Of the six characters examined all have been shown to: 1) have been misinterpreted; 2) possess the Serpentes, the alethinophidian, or the macrostomatan condition; or 3) be absent or ambiguous. Table 1 summarizes the interpretations of this study in comparison to previous studies. The quadrate lacks a suprastapedial process. A stylohyal process is present on the ventral medial shaft. The posteriorly projecting supratemporal provides sole support for the quadrate, which is inclined. Pachyrhachis is shown to possess an elongate and slender stapes and a single mental foramen. A jugal is absent, and the elements referred to herein as ue1 and ue2 are considered the ventral portion of the postorbital. The exoccipital contact above the foramen magnum is unknown. The maxillae possess a moderately developed ascending process.

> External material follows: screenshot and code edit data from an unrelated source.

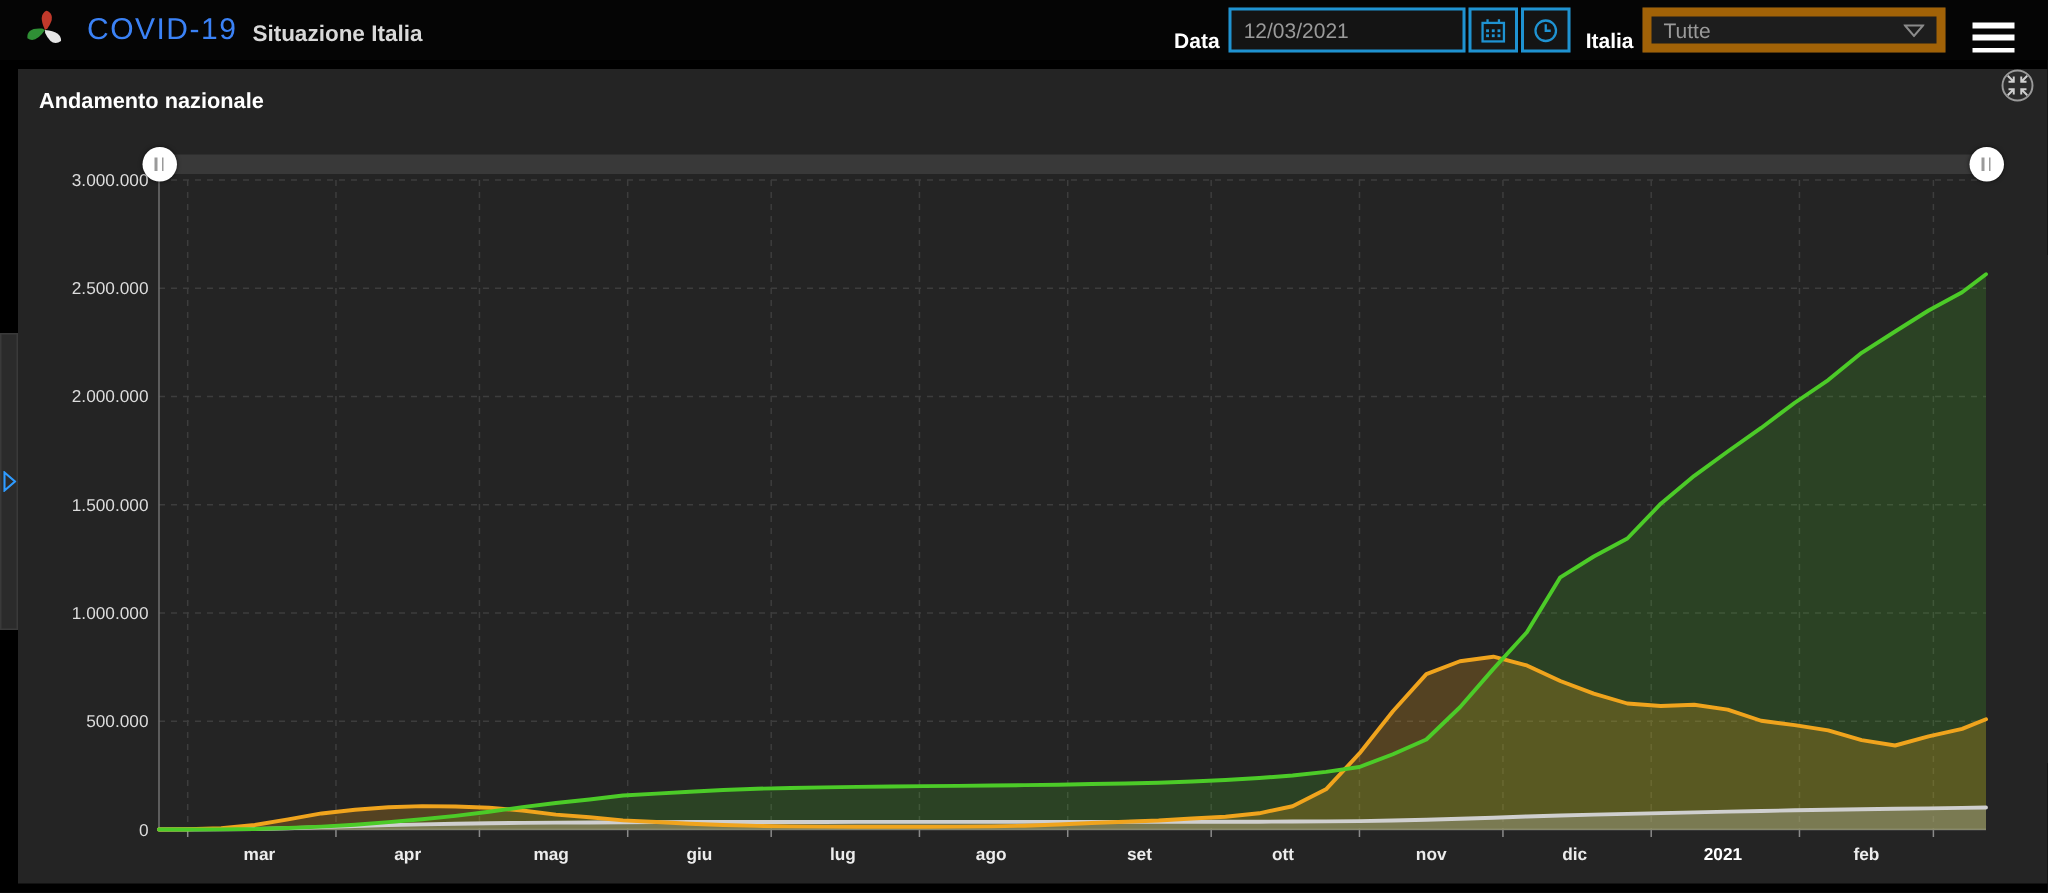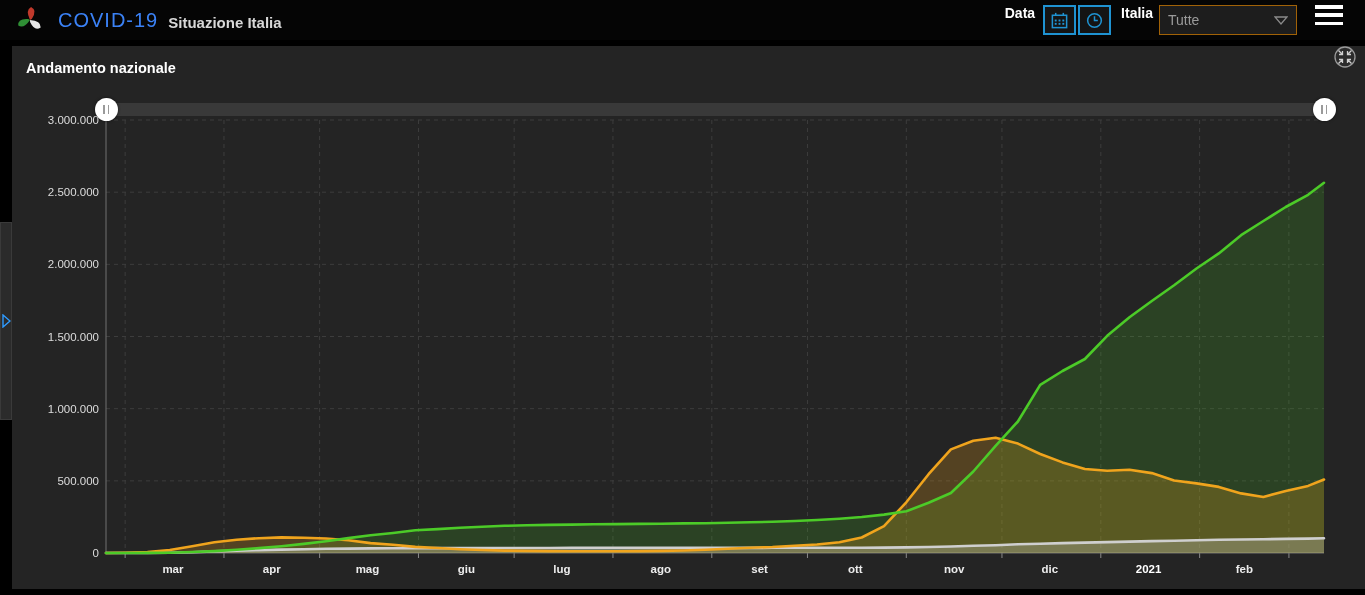--- a/index.html
+++ b/index.html
@@ -12,7 +12,7 @@
   .logo-wrap { margin-left:16px; width:28px; height:28px; display:flex; align-items:center; justify-content:center; }
   .app-title { color:#3b82f6; font-size:20px; font-weight:400; letter-spacing:1px; margin-left:14px; }
   .app-subtitle { color:#d8d8d8; font-size:15px; margin-left:10px; position:relative; top:2px;font-weight:bold; }
-  .header-right { margin-left:auto; display:flex; align-items:flex-start; margin-right:10px; }
+  .header-right { margin-left:auto; display:flex; align-items:flex-end; margin-right:10px; }
   .hdr-label { color:#fff; font-size:14px; font-weight:bold; margin:0 6px; }
   .date-input { width:158px; height:30px; background:#141414; border:2px solid #1f93d2;
                 color:#9a9a9a; font-size:14px; padding:0 8px; font-family:"Liberation Sans",sans-serif; }

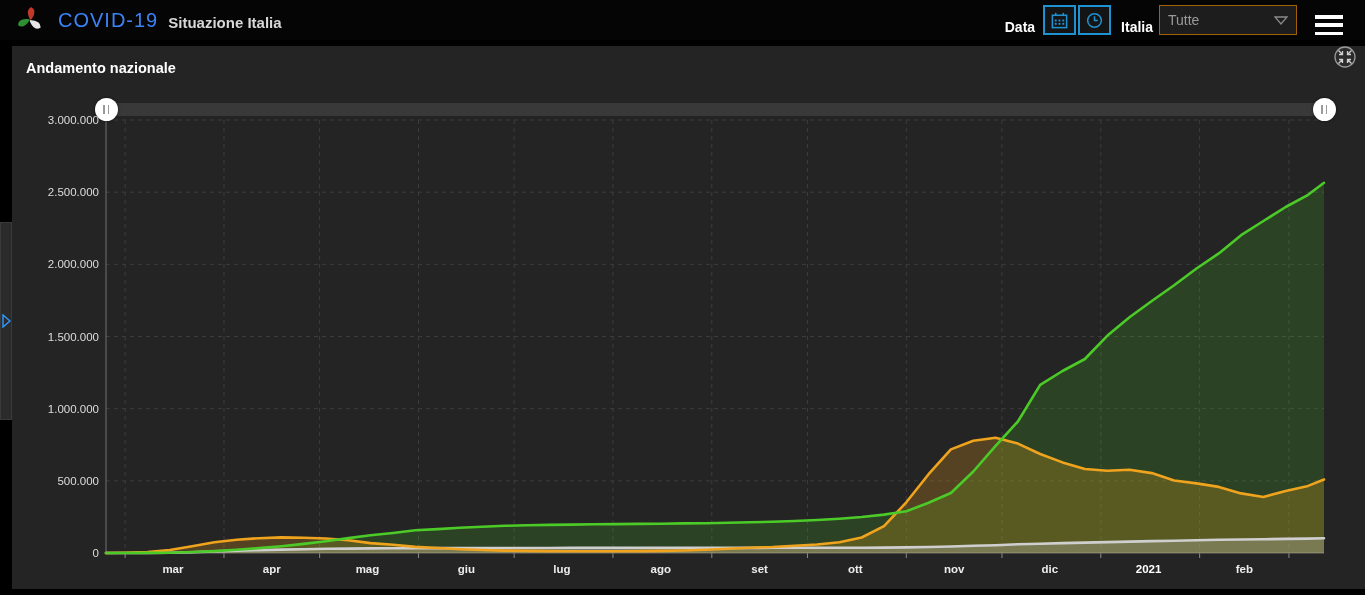--- a/index.html
+++ b/index.html
@@ -66,6 +66,7 @@
 
   <div class="header-right">
     <span class="hdr-label">Data</span>
+    <input class="date-input" readonly="" value="12/03/2021" style="">
     <div class="icon-btn">
       <svg width="19" height="19" viewBox="0 0 20 20">
         <rect x="2.5" y="4.5" width="15" height="13" fill="none" stroke="#1f93d2" stroke-width="1.6"></rect>

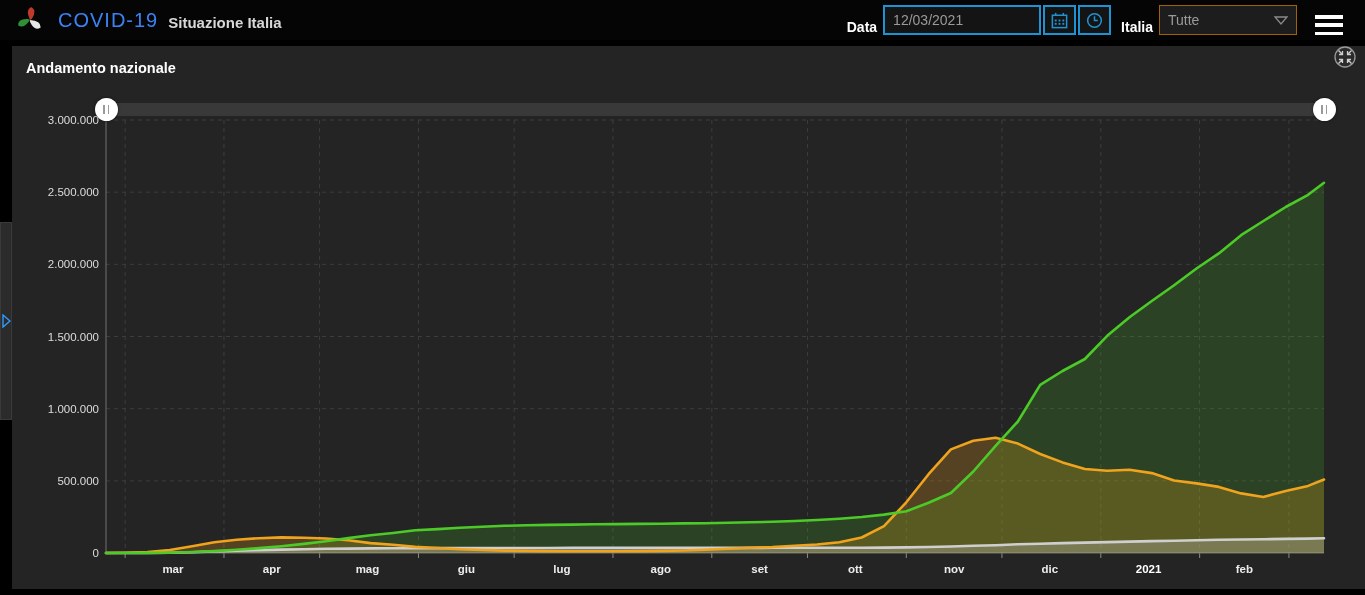--- a/index.html
+++ b/index.html
@@ -18,7 +18,7 @@
                 color:#9a9a9a; font-size:14px; padding:0 8px; font-family:"Liberation Sans",sans-serif; }
   .icon-btn { width:33px; height:30px; background:#141414; border:2px solid #1f93d2;
               margin-left:2px; display:flex; align-items:center; justify-content:center; cursor:pointer; }
-  .select-box { width:138px; height:30px; background:#1d1d1d; border:1px solid #a16207;
+  .select-box { width:202px; height:30px; background:#1d1d1d; border:6px solid #a16207;
                 display:flex; align-items:center; padding:0 8px; color:#9a9a9a; font-size:14px; }
   .select-box .chev { margin-left:auto; }
   .hamburger { width:28px; height:20px; margin:0 12px 0 18px; display:flex; flex-direction:column;

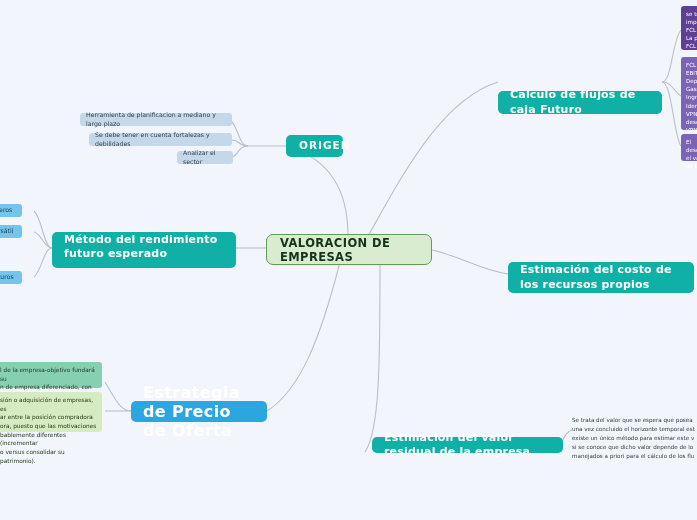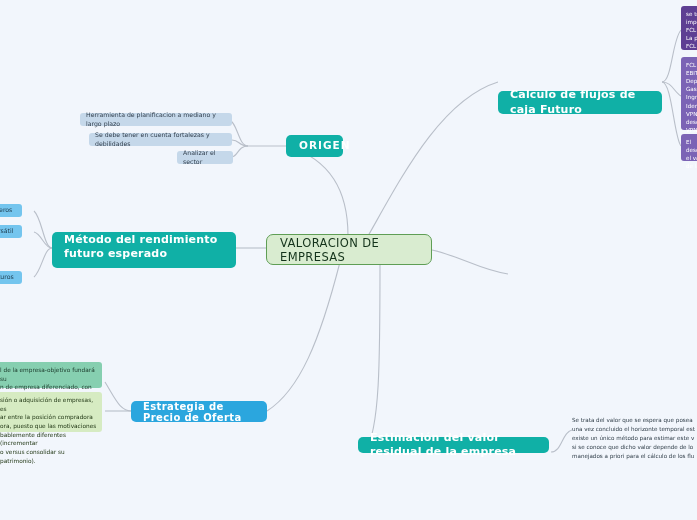--- a/index.html
+++ b/index.html
@@ -39,7 +39,7 @@
     border: 1px solid #5f9e55;
     border-radius: 7px;
     color: #14331b;
-    font-weight: normal;
+    font-weight: bold;
     font-size: 11.5px;
     letter-spacing: 0.4px;
     padding: 0 13px;

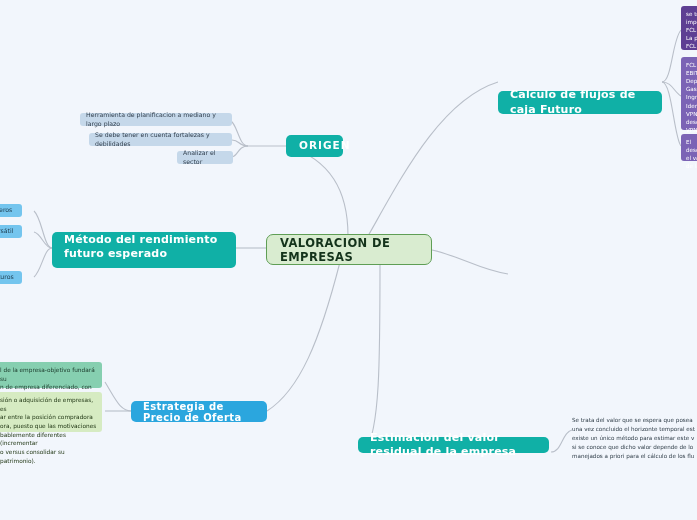--- a/index.html
+++ b/index.html
@@ -214,6 +214,9 @@
 de la</span>
   </div>
 
+  <div class="node teal" style="left:508px; top:262px; width:186px; height:31px;">
+    <span>Estimación del costo de los recursos propios</span>
+  </div>
 
   <div class="node teal" style="left:358px; top:437px; width:191px; height:16px;">
     <span>Estimación del valor residual de la empresa</span>

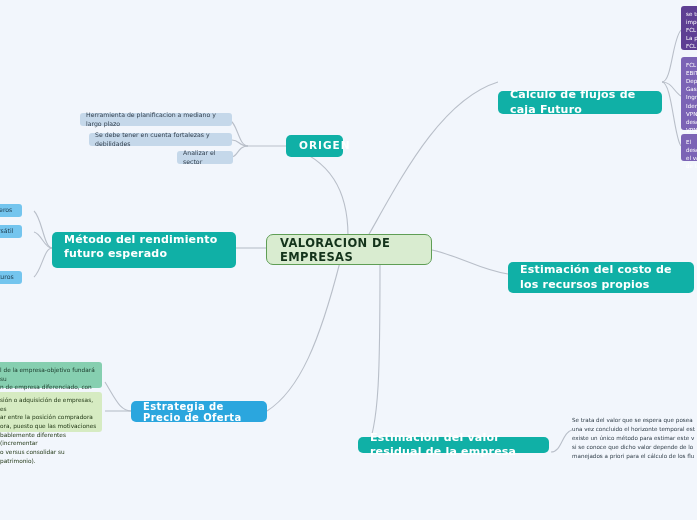--- a/index.html
+++ b/index.html
@@ -67,7 +67,7 @@
     color: #ffffff;
     border-radius: 5px;
     font-weight: bold;
-    font-size: 10px;
+    font-size: 16px;
     padding: 7px 12px;
     letter-spacing: 0.4px;
   }

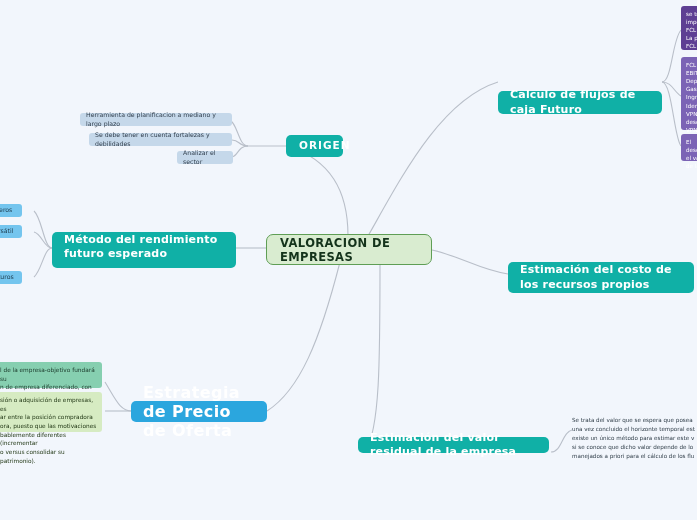--- a/index.html
+++ b/index.html
@@ -218,7 +218,7 @@
     <span>Estimación del costo de los recursos propios</span>
   </div>
 
-  <div class="node teal" style="left:358px; top:437px; width:191px; height:16px;">
+  <div class="node teal" style="left:372px; top:437px; width:191px; height:16px;">
     <span>Estimación del valor residual de la empresa</span>
   </div>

The presence of a single mental foramen and loss of the jugal is diagnostic of Serpentes (Lee and Caldwell 1998; Tchernov et al. 2000). A dorsal lamina of the maxilla is present in alenthinophidians but is reduced in Recent macrostomatans. The dorsal laminae of Pachyrhachis are primitive. However, in Pachyrhachis the supratemporal provides sole support of the quadrate, the quadrate has a reduced suprastapedial process and a well-developed distomedial stylohyal process, and the stapes is long and slender. Thus, in respect to the quadrate suspensorium and morphology, Pachyrhachis displays the condition in macrotomatan snakes above the level of Loxemus and Xenopeltis (Tchernov et al. 2000). In the absence of characters eliminating Pachyrhachis from Serpentes and in the presence of skull characteristics otherwise diagnosing the macrostomatan condition as noted above, better support is found for the hypothesis placing Pachyrhachis problematicus as a basal macrostomatan (sensu Tchernov et al. 2000).  Figure 10 illustrates our revised reconstruction of the skull of Pahyrhachis problematicus.